Requião e José Carlos de Assis

Por que um grupo de cidadãos brasileiros tem se esforçado por informar a sociedade, e sobretudo aos pobres, sobre o conteúdo absolutamente perverso da reforma da Previdência pretendida pelo governo Bolsonaro? Seria por razões político-eleitorais? Seria por interesse financeiro pessoal? Nada disso. A razão é simples. Essa pretensa reforma esconde por baixo da aparência técnica mecanismos de destruição da Previdência pública, liquidando direitos sociais dos mais pobres e consolidando privilégios dos mais ricos. Para quem é honesto, trata-se de reagir à pior forma de corrupção, a corrupção introduzida por lei.

É um dever de consciência nosso – seja dos  que cumprem o mandato cristão da caridade, seja dos que seguem os princípios civis de busca de igualdade e de fraternidade consagrados como base da democracia moderna – informar amplamente ao país que esta reforma, se passar, não se esgota nela mesma. Sendo uma  violência contra direitos constitucionais, sobretudo dos mais pobres, abre caminho para a liquidação do que existe de estado de bem-estar social no Brasil e, numa extensão ainda maior,  dos direitos civis, pois haverá, em tese, maioria parlamentar para isso.

Embora a tentativa  de liquidação do sistema previdenciário atual seja uma infâmia em si mesma, suficiente para que se levante o clamor da opinião  pública contra ela, o fato ainda mais grave é que, se a reforma passar, o Parlamento, como observado acima, estará respaldando legalmente uma decisão contrária aos interesses reais da imensa maioria do povo e dando uma espécie de salvo conduto a novas reformas constitucionais contra o que restará do projeto de estado de bem estar social que construímos ao longo de 80 anos.

Paulo Guedes, o mentor da reforma, não esconde seu objetivo de destruição do projeto de estado social brasileiro, consagrado na Constituição. Ele considera isso essencial para que se promova  uma economia eficiente e liberal. As primeiras medidas nesse sentido aconteceram com Temer, na infame reforma trabalhista. Agora é o momento de transformar a Previdência num negócio de ricos, chamado de capitalização. Uma capitalização cujo capital é o sangue e o suor do trabalhador ou do autônomo, sem qualquer garantia quanto aos benefícios futuros.

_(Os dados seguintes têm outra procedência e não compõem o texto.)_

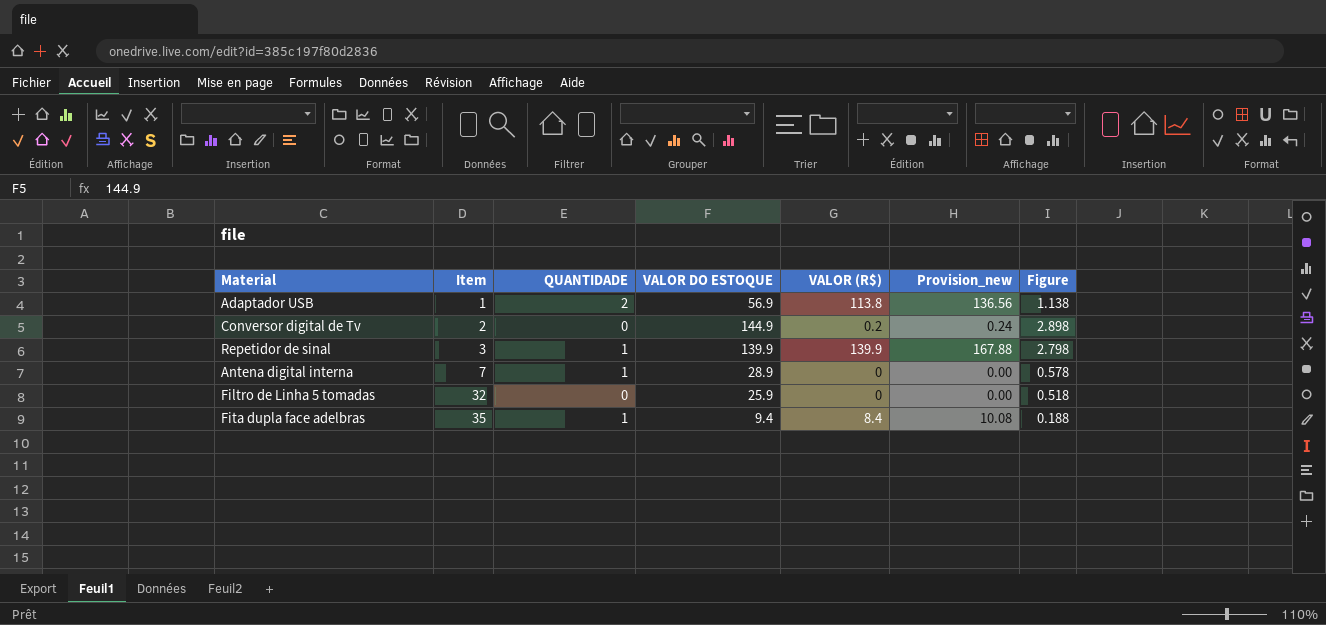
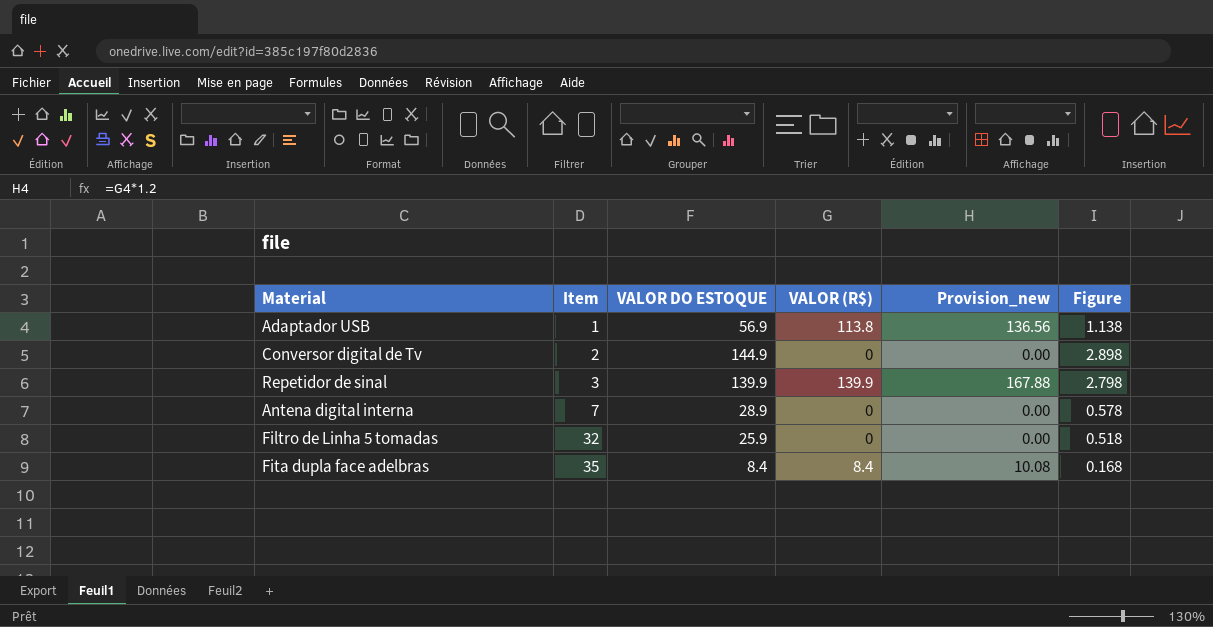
column QUANTIDADE | position: 3 -> none
Conversor digital de Tv | VALOR (R$): 0.2 -> 0
Conversor digital de Tv | Provision_new: 0.24 -> 0.00
Fita dupla face adelbras | VALOR DO ESTOQUE: 9.4 -> 8.4
Fita dupla face adelbras | Figure: 0.188 -> 0.168

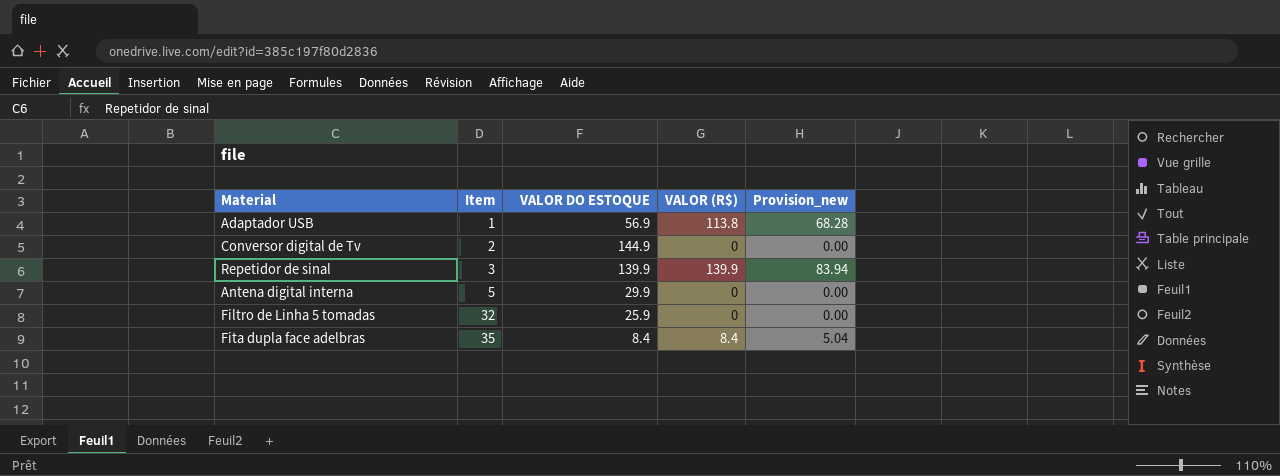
column Figure | formula: [VALOR DO ESTOQUE] * 0.02 -> none
column Provision_new | formula: [VALOR (R$)] * 1.2 -> [VALOR (R$)] * 0.6
Antena digital interna | Item: 7 -> 5
Antena digital interna | VALOR DO ESTOQUE: 28.9 -> 29.9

Reforma desse tipo só se faz na ditadura, como no Chile de Pinochet. E é justamente nesse ponto que a decisão do Congresso tem significado que vai além da  Previdência. Estamos numa situação política  em que o Executivo está claramente contra os interesses do povo. O Judiciário tem estado numa posição ambígua na cúpula, e claramente também contra o povo na primeira  instância. Se o Legislativo for para o mesmo caminho, apoiando por maioria qualificada a reforma, estaremos numa espécie de ditadura institucionalizada que dispensa a participação militar.

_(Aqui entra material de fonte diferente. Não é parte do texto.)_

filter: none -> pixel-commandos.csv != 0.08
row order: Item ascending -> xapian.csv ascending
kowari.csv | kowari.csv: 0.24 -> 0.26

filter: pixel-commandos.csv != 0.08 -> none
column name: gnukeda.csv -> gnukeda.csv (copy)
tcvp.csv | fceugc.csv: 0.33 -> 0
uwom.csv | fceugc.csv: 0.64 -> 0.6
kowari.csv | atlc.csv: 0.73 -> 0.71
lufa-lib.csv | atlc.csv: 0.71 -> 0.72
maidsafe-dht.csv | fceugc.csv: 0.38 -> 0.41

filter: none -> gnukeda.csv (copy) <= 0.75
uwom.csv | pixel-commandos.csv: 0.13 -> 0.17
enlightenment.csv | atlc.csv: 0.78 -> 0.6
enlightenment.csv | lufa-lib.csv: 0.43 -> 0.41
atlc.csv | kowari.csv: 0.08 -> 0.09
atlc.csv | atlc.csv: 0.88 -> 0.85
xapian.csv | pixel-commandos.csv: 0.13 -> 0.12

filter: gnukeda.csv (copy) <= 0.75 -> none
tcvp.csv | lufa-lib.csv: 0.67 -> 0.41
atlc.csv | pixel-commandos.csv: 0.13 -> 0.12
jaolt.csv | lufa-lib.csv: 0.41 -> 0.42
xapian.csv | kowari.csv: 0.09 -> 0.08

Como evitar essa tragédia? O único caminho é derrotar o projeto de reforma previdenciária de Guedes. E não adianta achar que isso seja possível apenas com os votos de parlamentares de esquerda. Parlamentares do centro, e mesmo parlamentares eleitos na onda bolsonarista, de alguma forma podem ser sensibilizados pela realidade social brasileira à margem das duas mentiras centrais de Guedes: que a reforma vai ajudar a relançar a economia e o emprego, e que a reforma acaba com privilégios. Aliás, nesse último ponto, basta perguntar a Guedes: “quais são esses privilegiados? Os beneficiários  da renda mensal vitalícia que passariam a ganhar 400 reais em lugar de um salário mínimo”?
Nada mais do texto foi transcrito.